>>>>

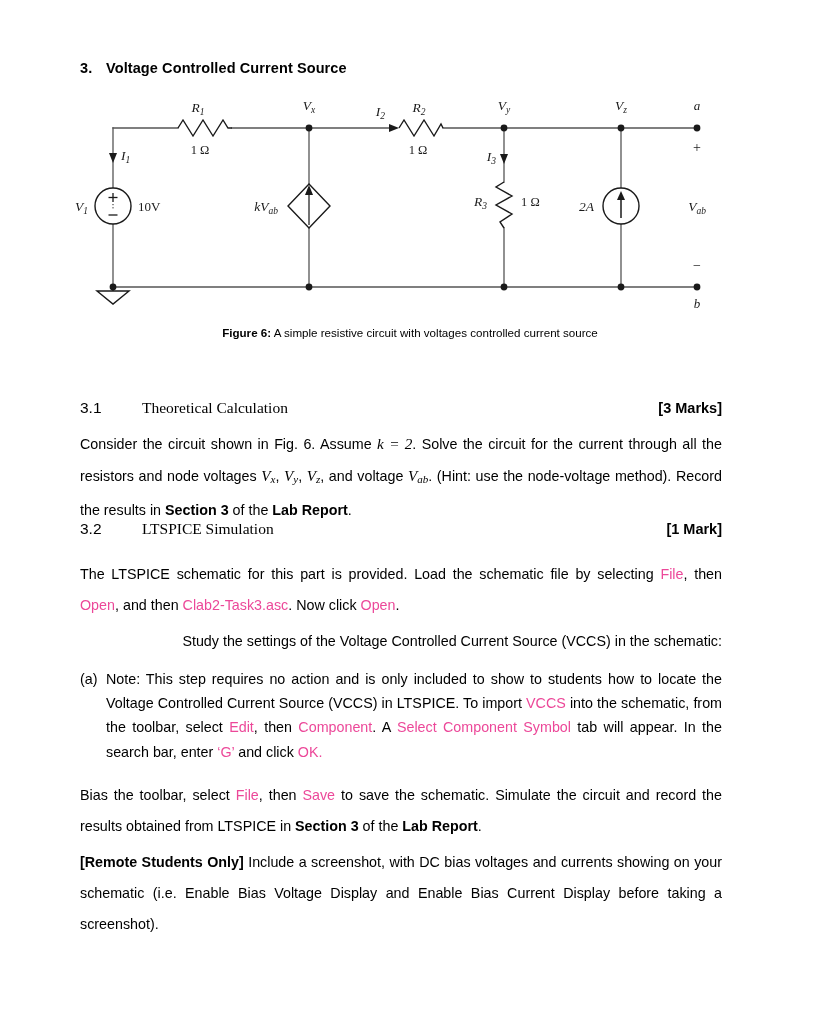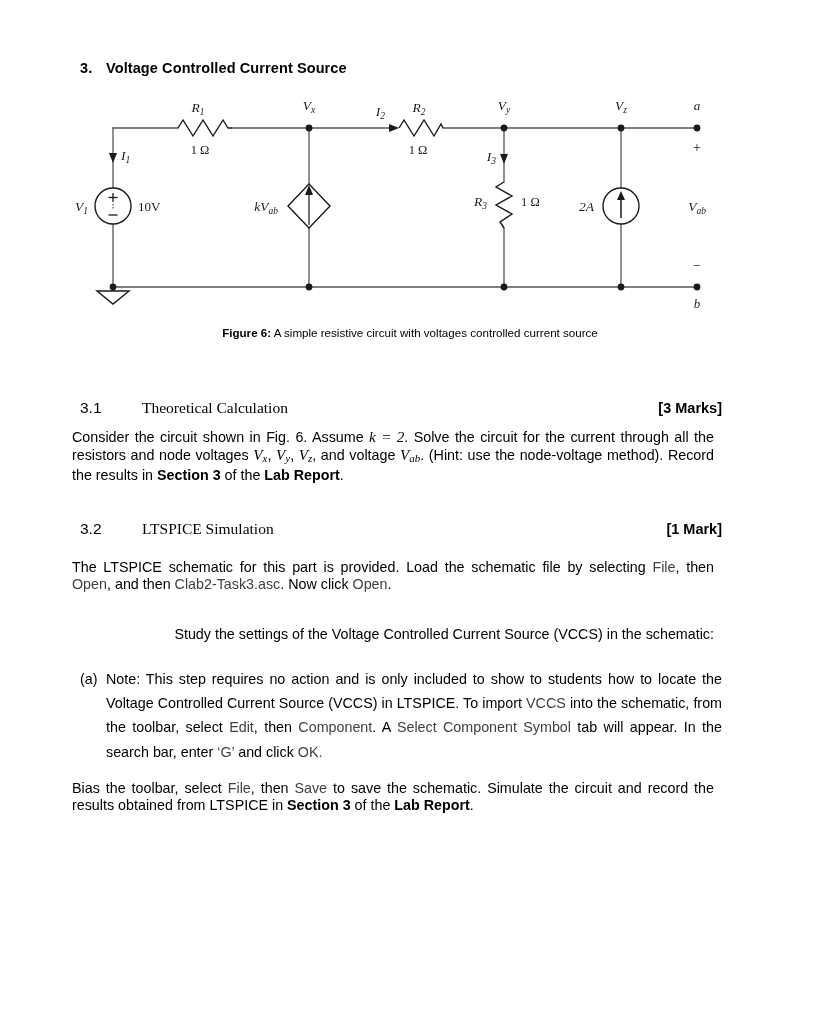--- a/index.html
+++ b/index.html
@@ -63,10 +63,10 @@
   
   .para {
     position: absolute;
-    left: 72px;
+    left: 80px;
     width: 642px;
     font-size: 14.3px;
-    line-height: 17px;
+    line-height: 31px;
     text-align: justify;
     text-justify: inter-word;
   }

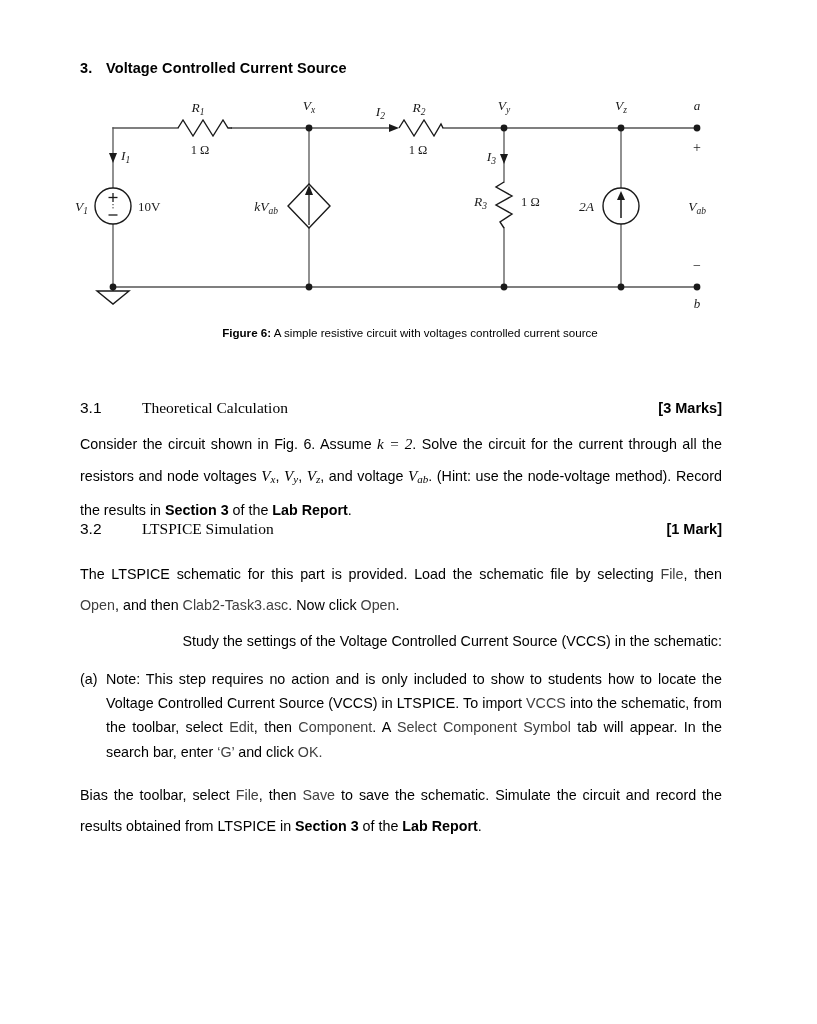--- a/index.html
+++ b/index.html
@@ -72,7 +72,7 @@
   }
   .para.nojust { text-align: right; }
   .b { font-weight: bold; }
-  .lnk { color: #404040; }
+  .lnk { color: #ec4899; }
   .mi {
     font-family: "Liberation Serif", serif;
     font-style: italic;

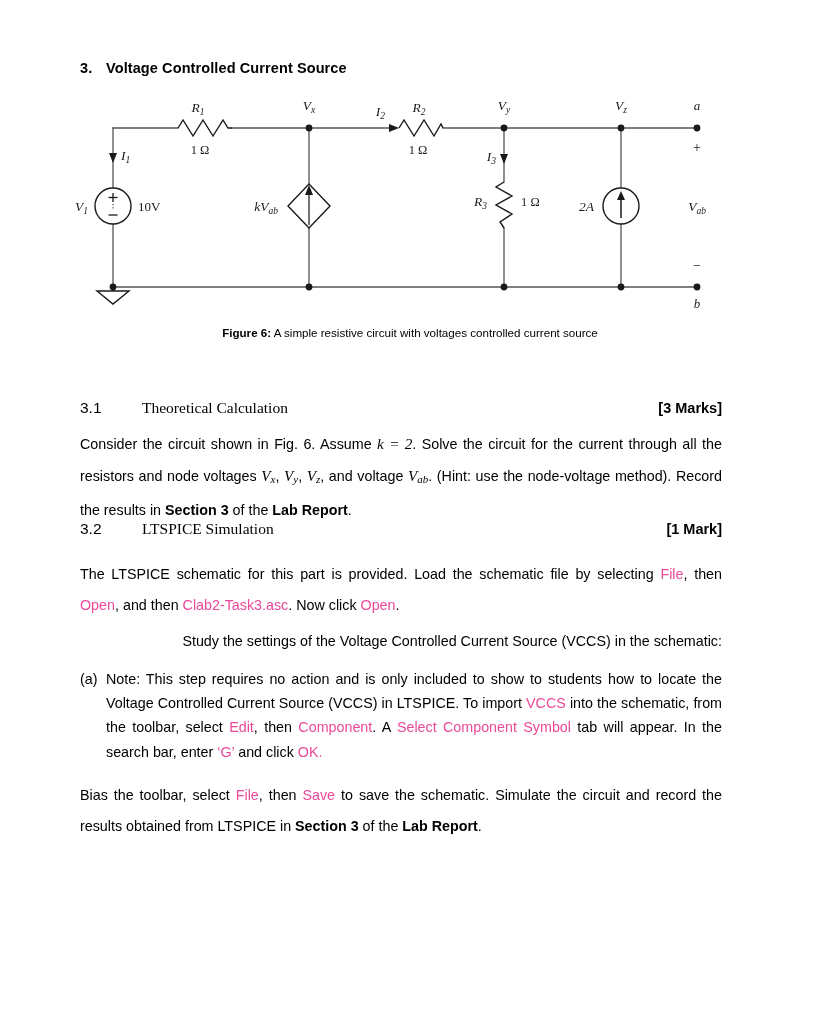--- a/index.html
+++ b/index.html
@@ -308,6 +308,9 @@
     <span>Bias the toolbar, select </span><span class="lnk">File</span><span>, then </span><span class="lnk">Save</span><span> to save the schematic. Simulate the circuit and record the results obtained from LTSPICE in </span><span class="b">Section 3</span><span> of the </span><span class="b">Lab Report</span><span>.</span>
   </div>
 
+  <div class="para" style="top:847px;">
+    <span class="b">[Remote Students Only]</span><span> Include a screenshot, with DC bias voltages and currents showing on your schematic (i.e. Enable Bias Voltage Display and Enable Bias Current Display before taking a screenshot).</span>
+  </div>
 
 </div>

<<<<

What you return must match the material above exactly, minus its pictures.

*RESPONSE AREA*.
--- a/index.html
+++ b/index.html
@@ -63,10 +63,10 @@
   
   .para {
     position: absolute;
-    left: 72px;
+    left: 80px;
     width: 642px;
     font-size: 14.3px;
-    line-height: 17px;
+    line-height: 31px;
     text-align: justify;
     text-justify: inter-word;
   }

--- a/index.html
+++ b/index.html
@@ -72,7 +72,7 @@
   }
   .para.nojust { text-align: right; }
   .b { font-weight: bold; }
-  .lnk { color: #404040; }
+  .lnk { color: #ec4899; }
   .mi {
     font-family: "Liberation Serif", serif;
     font-style: italic;

--- a/index.html
+++ b/index.html
@@ -308,6 +308,9 @@
     <span>Bias the toolbar, select </span><span class="lnk">File</span><span>, then </span><span class="lnk">Save</span><span> to save the schematic. Simulate the circuit and record the results obtained from LTSPICE in </span><span class="b">Section 3</span><span> of the </span><span class="b">Lab Report</span><span>.</span>
   </div>
 
+  <div class="para" style="top:847px;">
+    <span class="b">[Remote Students Only]</span><span> Include a screenshot, with DC bias voltages and currents showing on your schematic (i.e. Enable Bias Voltage Display and Enable Bias Current Display before taking a screenshot).</span>
+  </div>
 
 </div>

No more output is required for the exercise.